Mrs Debbie Duncan, Lecturer in Nursing Education at Queen’s and author explains what inspired her to write the book: “The majority of nurses and midwives are female, with only 10-11% identifying themselves as male nurses. This percentage is considerably lower for male midwives, even though a high percentage of obstetricians are male.  

“Thinking about the gender disparity is what drove me to write the first book during the first lockdown thanks to funds raised through a crowdfunding campaign. ‘Victor and the Virus’ is already in 150 NI school libraries, and I hope the book will inspire all genders to consider nursing as a career down the line.” 

Professor Donna Fitzsimons, Head of School of Nursing and Midwifery, added: “We need to challenge the notion that caring is an exclusively female trait and encourage men and those who identify as non-binary into the professions. I hope that the launch of these books will showcase careers in nursing and midwifery to children and stimulate discussions with parents and teachers from an early age.” 

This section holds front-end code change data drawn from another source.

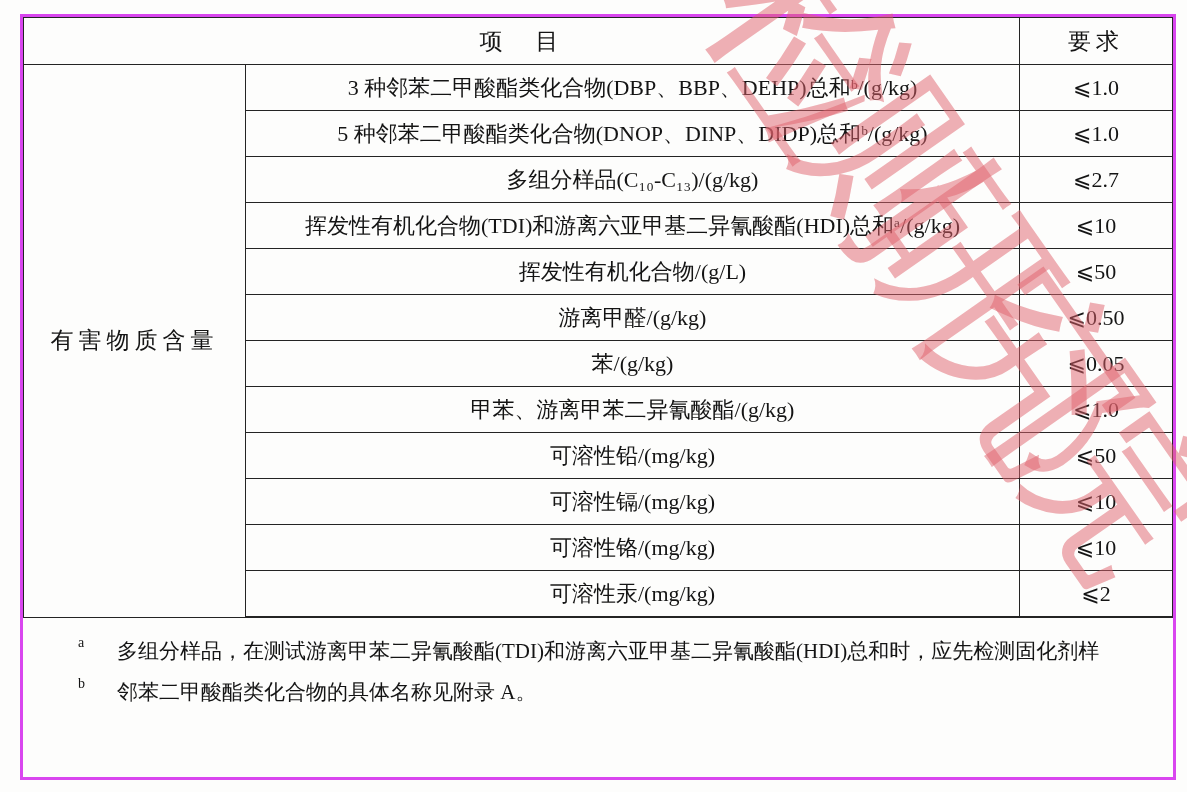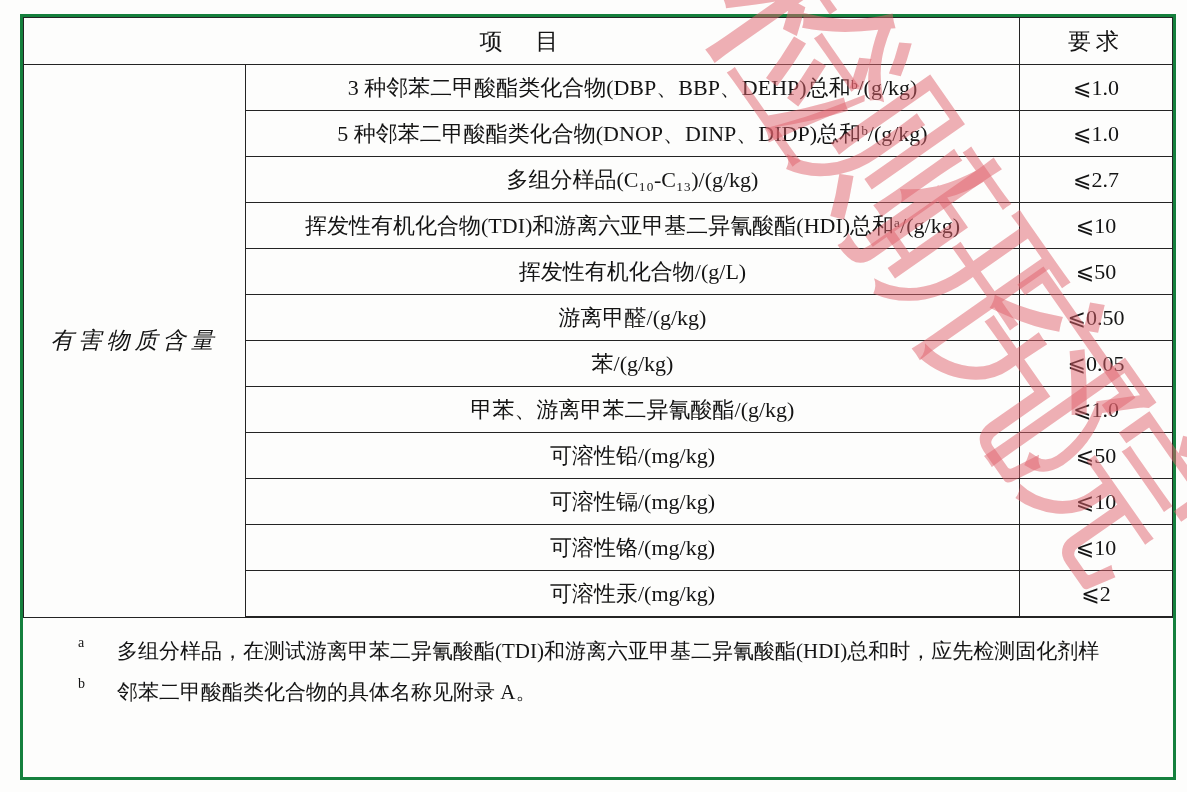--- a/index.html
+++ b/index.html
@@ -2,39 +2,38 @@
 <html><head>
 <meta charset="utf-8">
 <style>
   html,body { margin:0; padding:0; background:#ffffff; }
   .page {
     position:relative; width:1187px; height:792px; overflow:hidden;
     background:#fdfdfc; font-family:"Liberation Serif", serif; color:#141414;
   }
   .tablebox {
     position:absolute; left:20px; top:14px; width:1156px; height:766px;
-    border:3px solid #15803d; box-sizing:border-box; background:transparent;
+    border:3px solid #d946ef; box-sizing:border-box; background:transparent;
   }
   table.limits {
     border-collapse:collapse; width:100%; table-layout:fixed;
   }
   table.limits td {
     border:1.5px solid #242424; text-align:center; vertical-align:middle;
     padding:0 4px; overflow:hidden; white-space:nowrap;
   }
   td.hdr {
     height:46px; font-size:23px; letter-spacing:5px; border-top:none;
     border-bottom:2.5px solid #242424;
   }
   td.hdr-item { border-left:none; }
   td.hdr-req { border-right:none; }
   td.cat {
     width:222px; font-size:23px; letter-spacing:5px; border-left:none;
     border-bottom:2.5px solid #242424;
-    font-style:italic;
   }
   td.item { font-size:22px; height:45px; }
   td.req  { width:153px; font-size:22px; border-right:none; }
   tr.last td { border-bottom:2.5px solid #242424; }
   .footnotes { padding-top:13px; font-size:21px; }
   .fn { position:relative; padding-left:82px; padding-right:34px; }
   .fn-marker {
     position:absolute; left:55px; top:4px; font-size:14px;
   }
   .fn-line { line-height:41px;margin-left:12px; }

Co-author of Dr Maria Healy, Senior Lecturer in Midwifery Education, initiated writing ‘Marcus has the surprise of his life’ and highlighted that: “The disproportionate number of males in nursing and midwifery may have evolved from early school age stereotypical beliefs on gender appropriate professions, whereby nursing and midwifery were regarded as a career for girls, and for example, engineering as a career for boys. 

Dr Healy added: “We are delighted to welcome so many young children here today and I heard some excited children talking about how they too could ‘be a superhero’ like ‘Marcus’ (the child book character) had described the midwife in our book!”  

Seven-year-old Jack McCaughey in Primary 4, said: “I was really excited about coming to Queen’s today with my school. I really enjoyed the story of ‘Victor and the Virus’.  I loved having the chance to read this book to the other children today and to talk with nurses about what their job is like. I think being a nurse would be a really rewarding job.” 

Eoghan Wade (Primary 7) added: “I enjoyed the opportunity to read the book out loud to other primary school children today in Queen’s. I’ve seen midwives care for my mammy and my younger sister, Ciara. They were so kind and helped my mammy a lot. Being a midwife would be a great career and should be considered by everyone.”